## Aim of the task
What lines of the data below hold the string "accordion"? Copy each one.

* * * * *

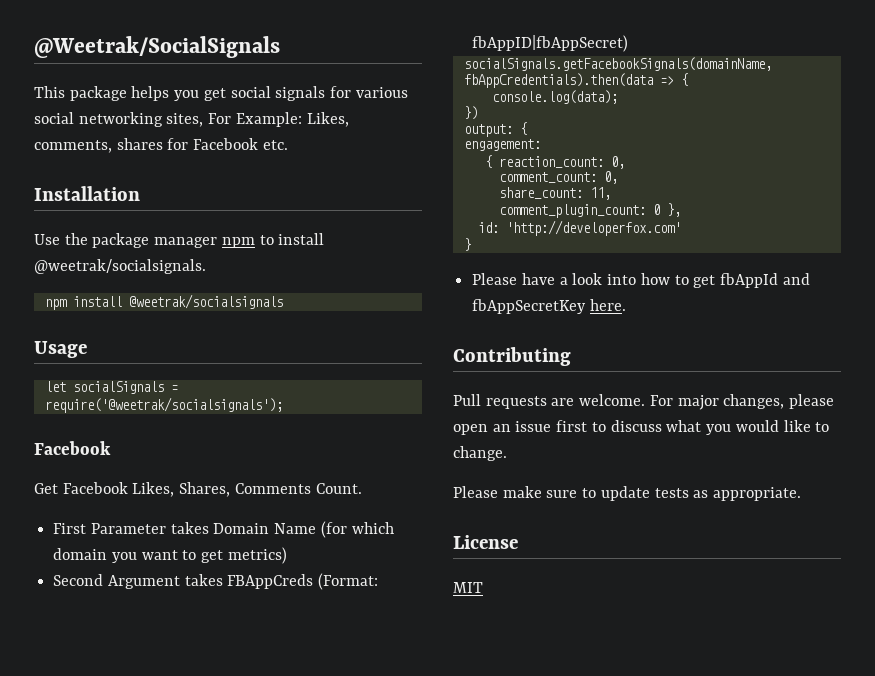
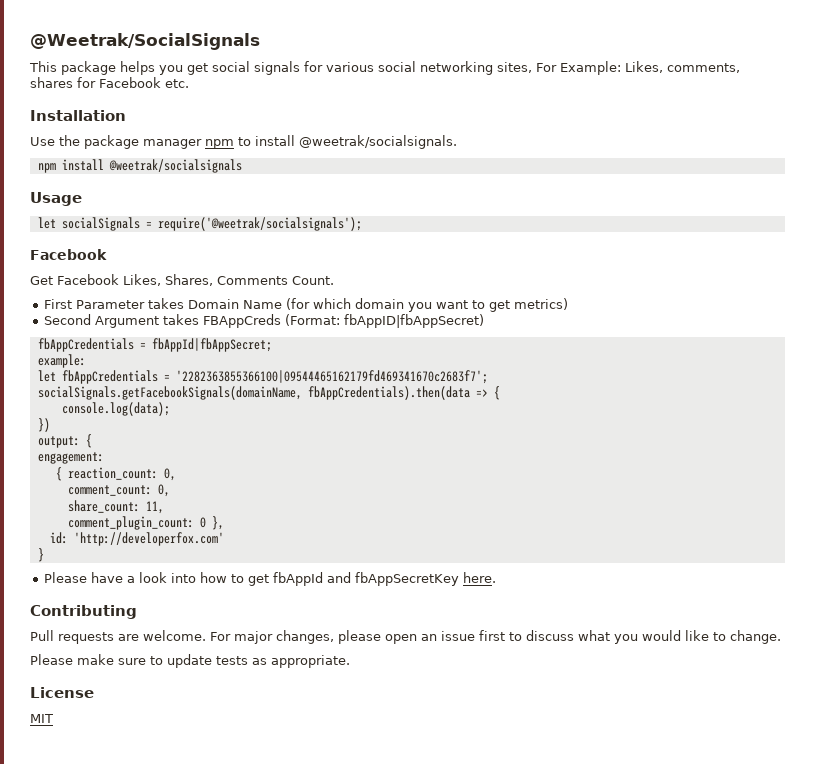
(629, 43) none -> [37,338,272,352] [37,354,86,368] [37,370,488,384] // fbAppCredentials = fbAppId|fbAppSecret; // example: // let fbAppCredentials = '2282363855366100|09544465162179fd469341670c2683f7';

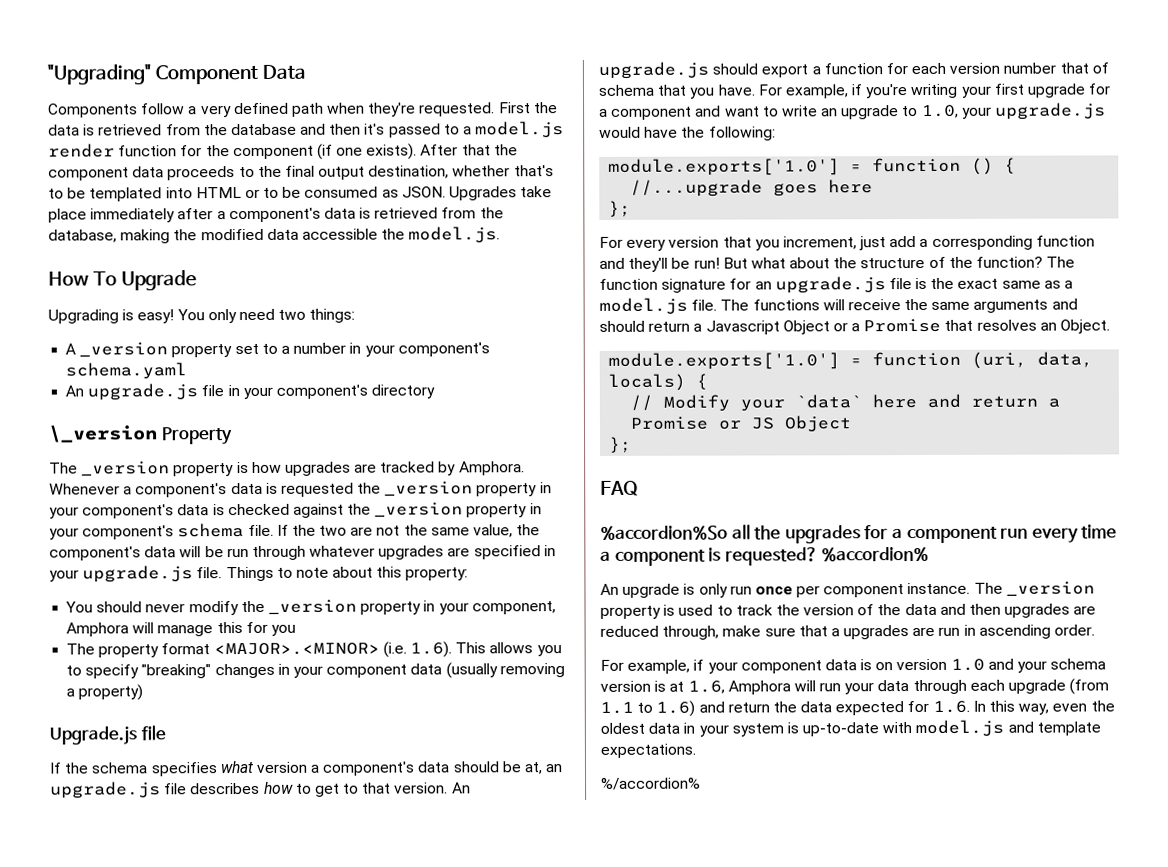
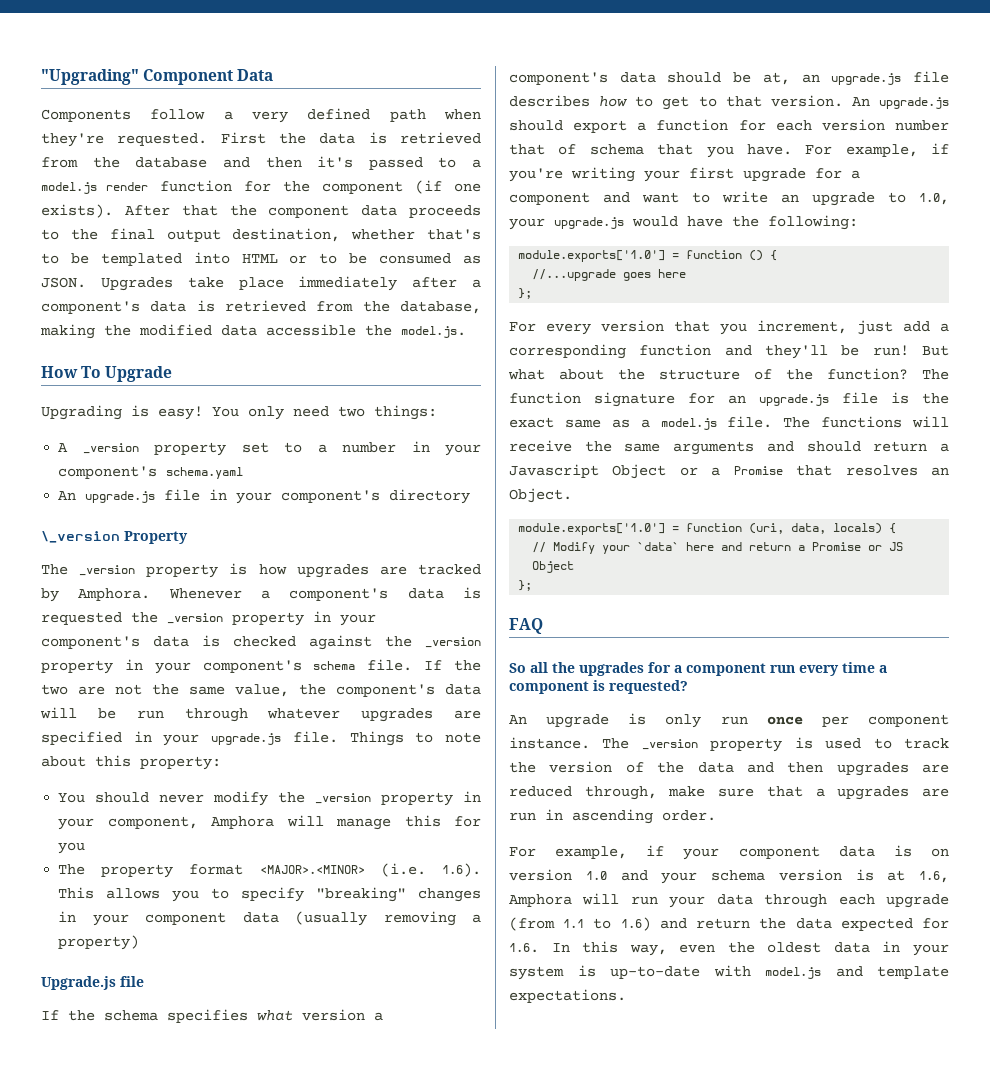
[600,525,728,540] %accordion%So -> [509,663,526,673] So
[821,546,930,562] %accordion% -> (688, 687) none
[601,777,701,790] // %/accordion% -> (626, 996) none

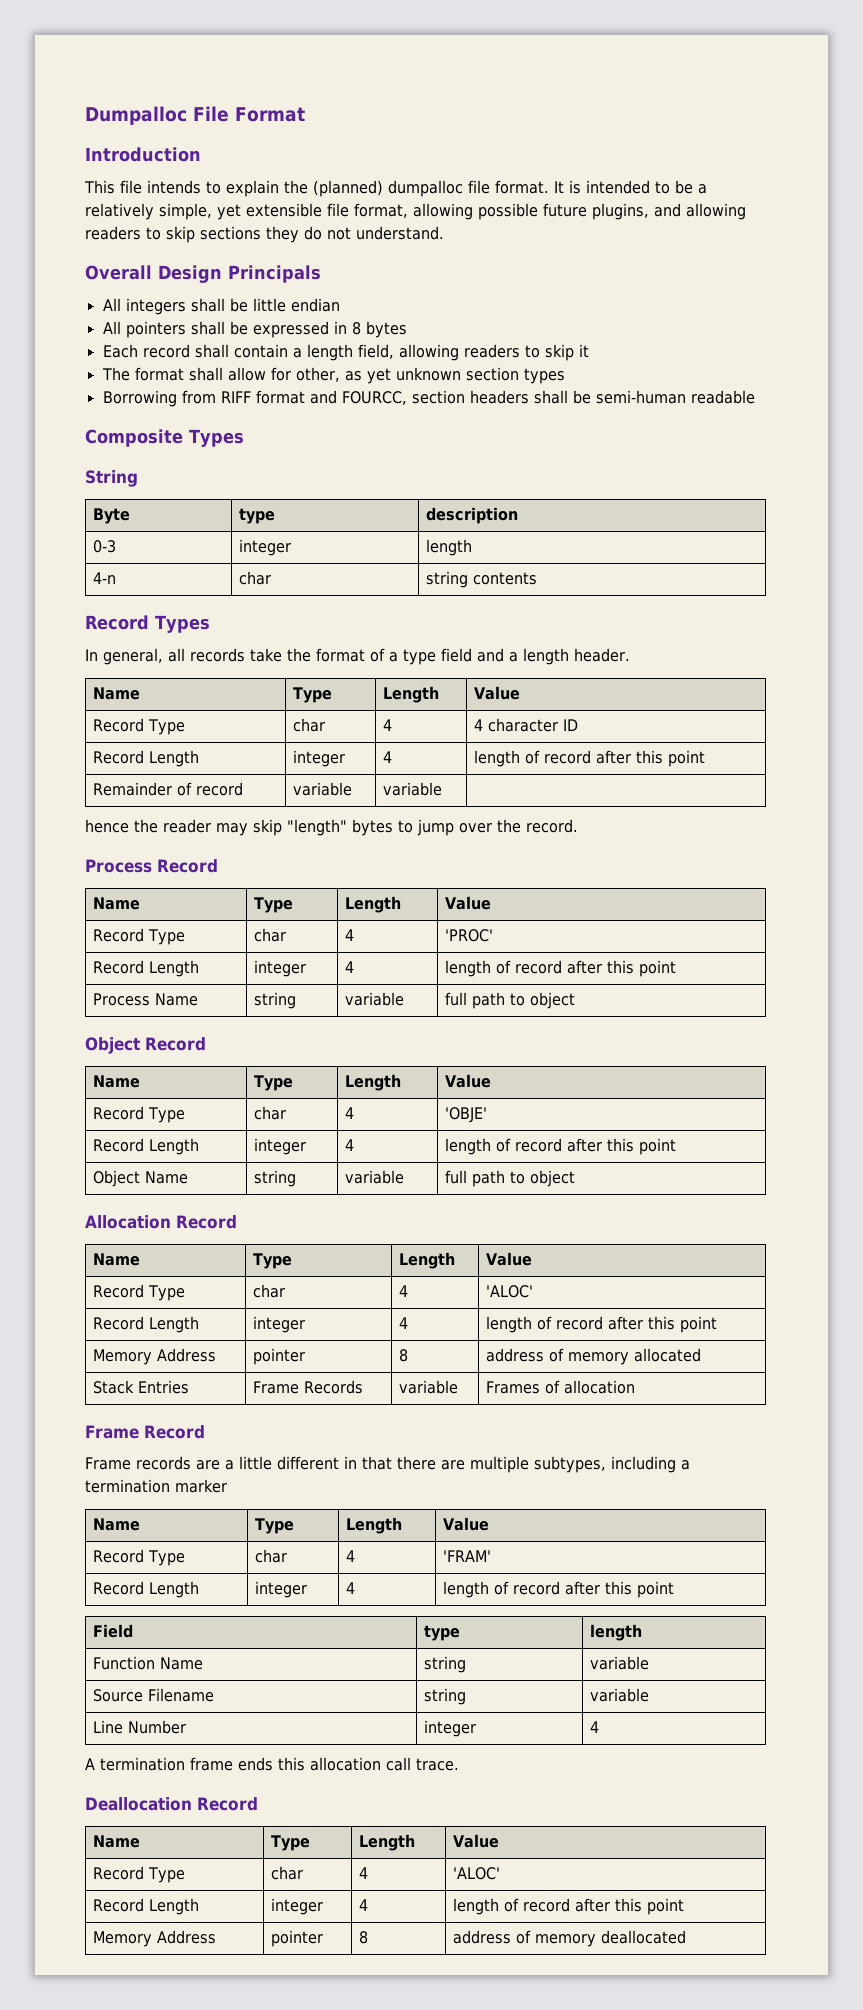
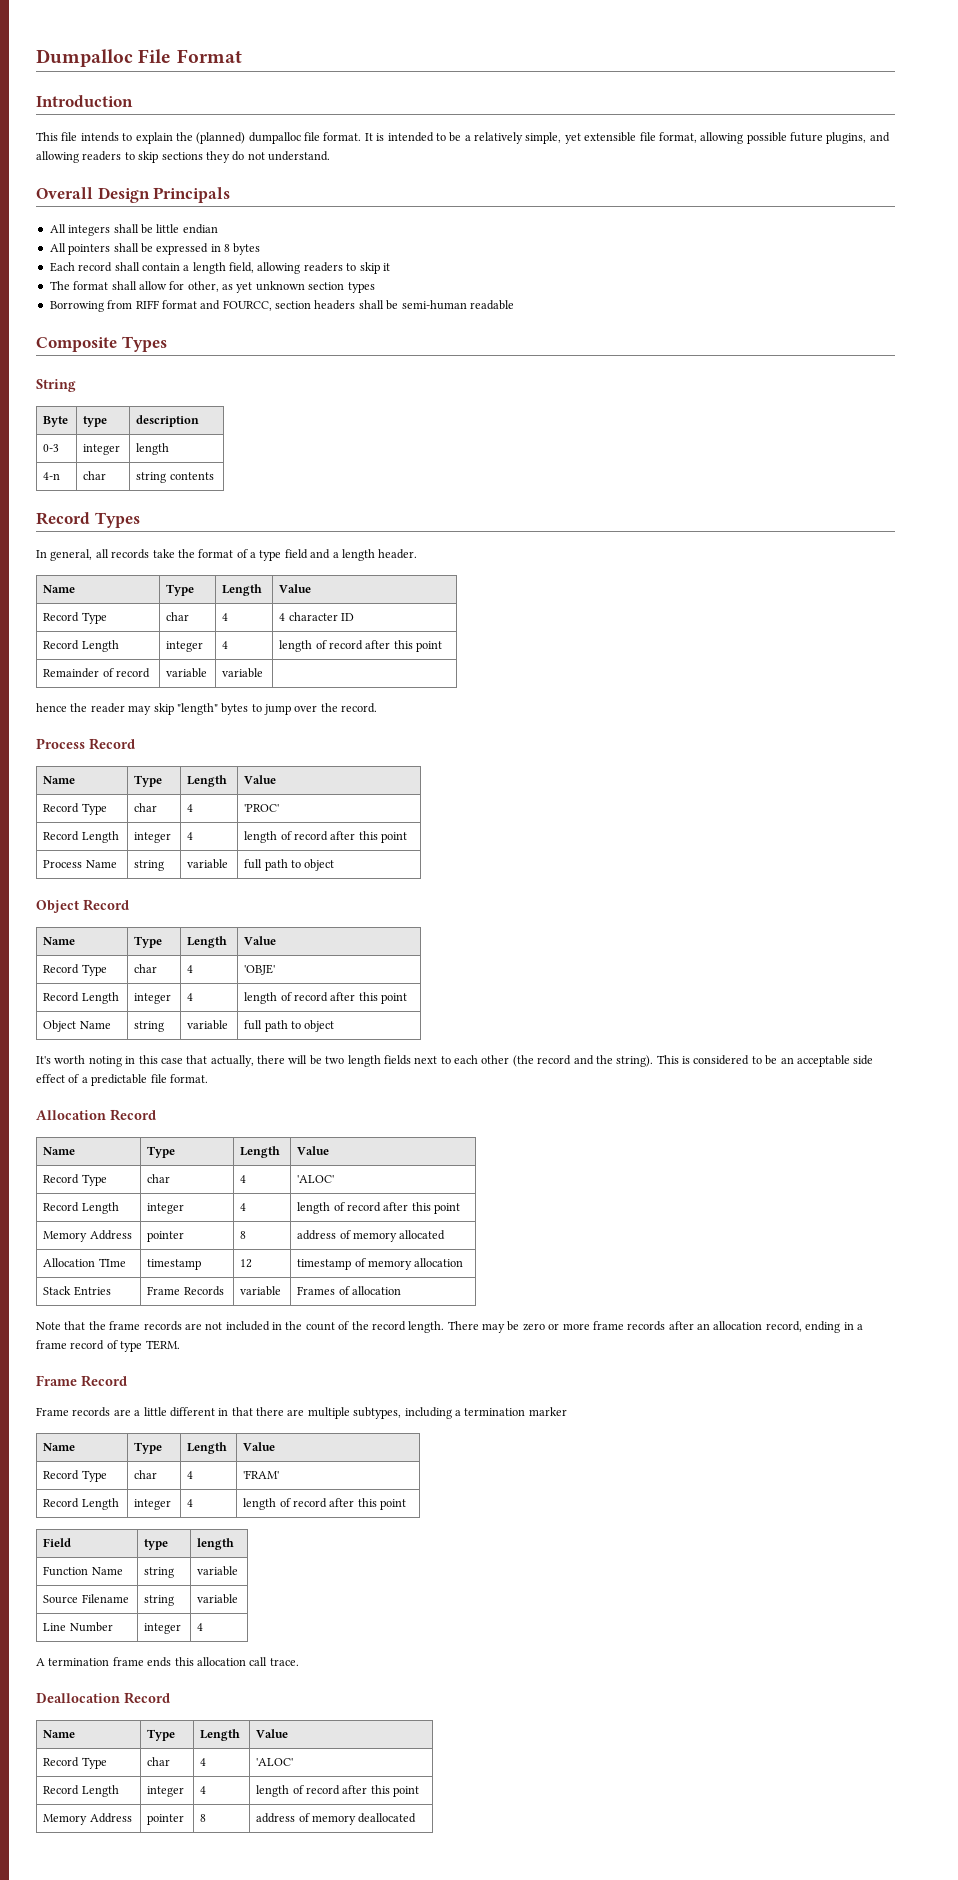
(576, 1178) none -> [36,1055,874,1067] [36,1074,208,1086] // It's worth noting in this case that actually, there will be two length fields next to each other (the record and the string). This is considered to be an acceptable side effect of a predictable file format.
(702, 1355) none -> [43,1258,126,1267] [147,1259,202,1270] [240,1259,253,1268] [297,1258,464,1270] // Allocation TIme | timestamp | 12 | timestamp of memory allocation
(636, 1387) none -> [36,1321,863,1333] [36,1340,180,1352] // Note that the frame records are not included in the count of the record length. There may be zero or more frame records after an allocation record, ending in a frame record of type TERM.

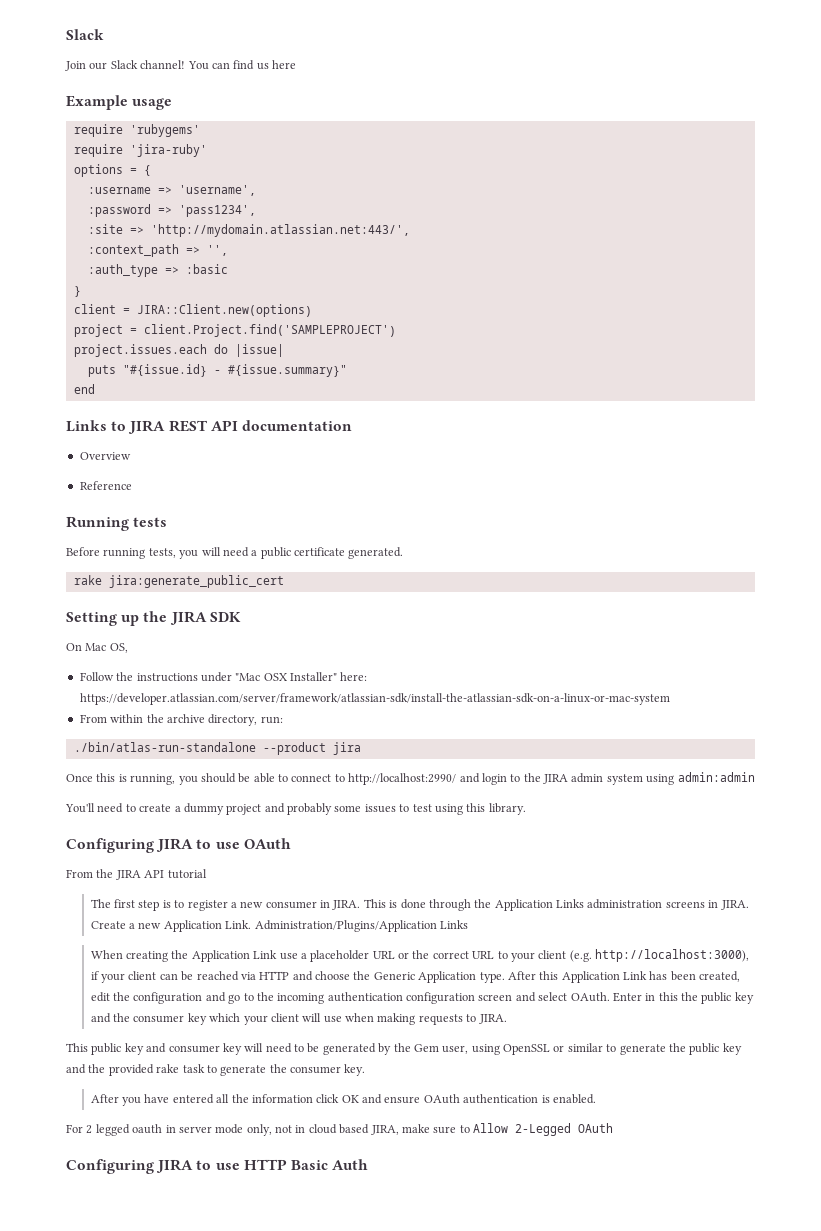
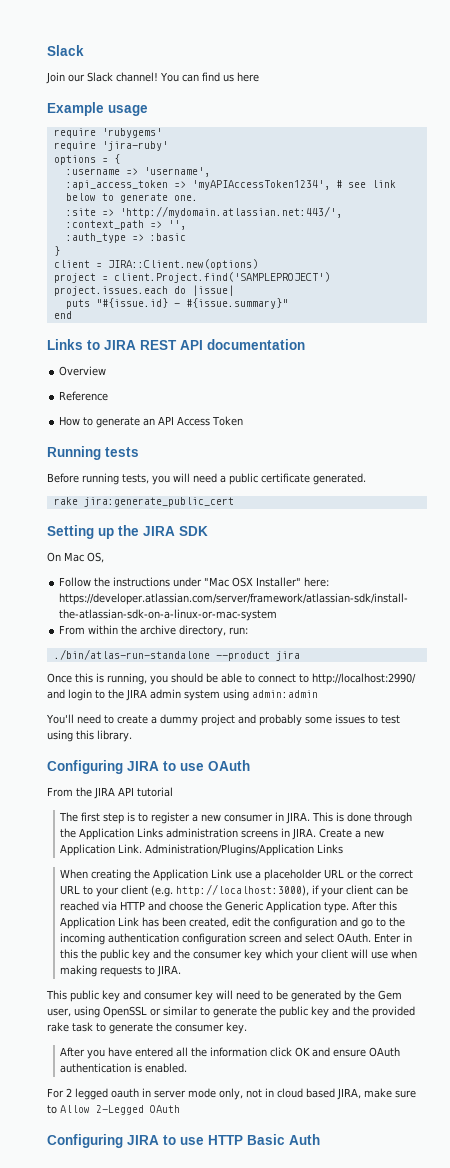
[87,204,256,217] :password => 'pass1234', -> [65,180,396,190] [65,193,198,203] :api_access_token => 'myAPIAccessToken1234', # see link below to generate one.
(132, 485) none -> [59,416,244,428] // How to generate an API Access Token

* * * * *

## Task output
[600,525,728,540] %accordion%So -> [509,663,526,673] So
[821,546,930,562] %accordion% -> (688, 687) none
[601,777,701,790] // %/accordion% -> (626, 996) none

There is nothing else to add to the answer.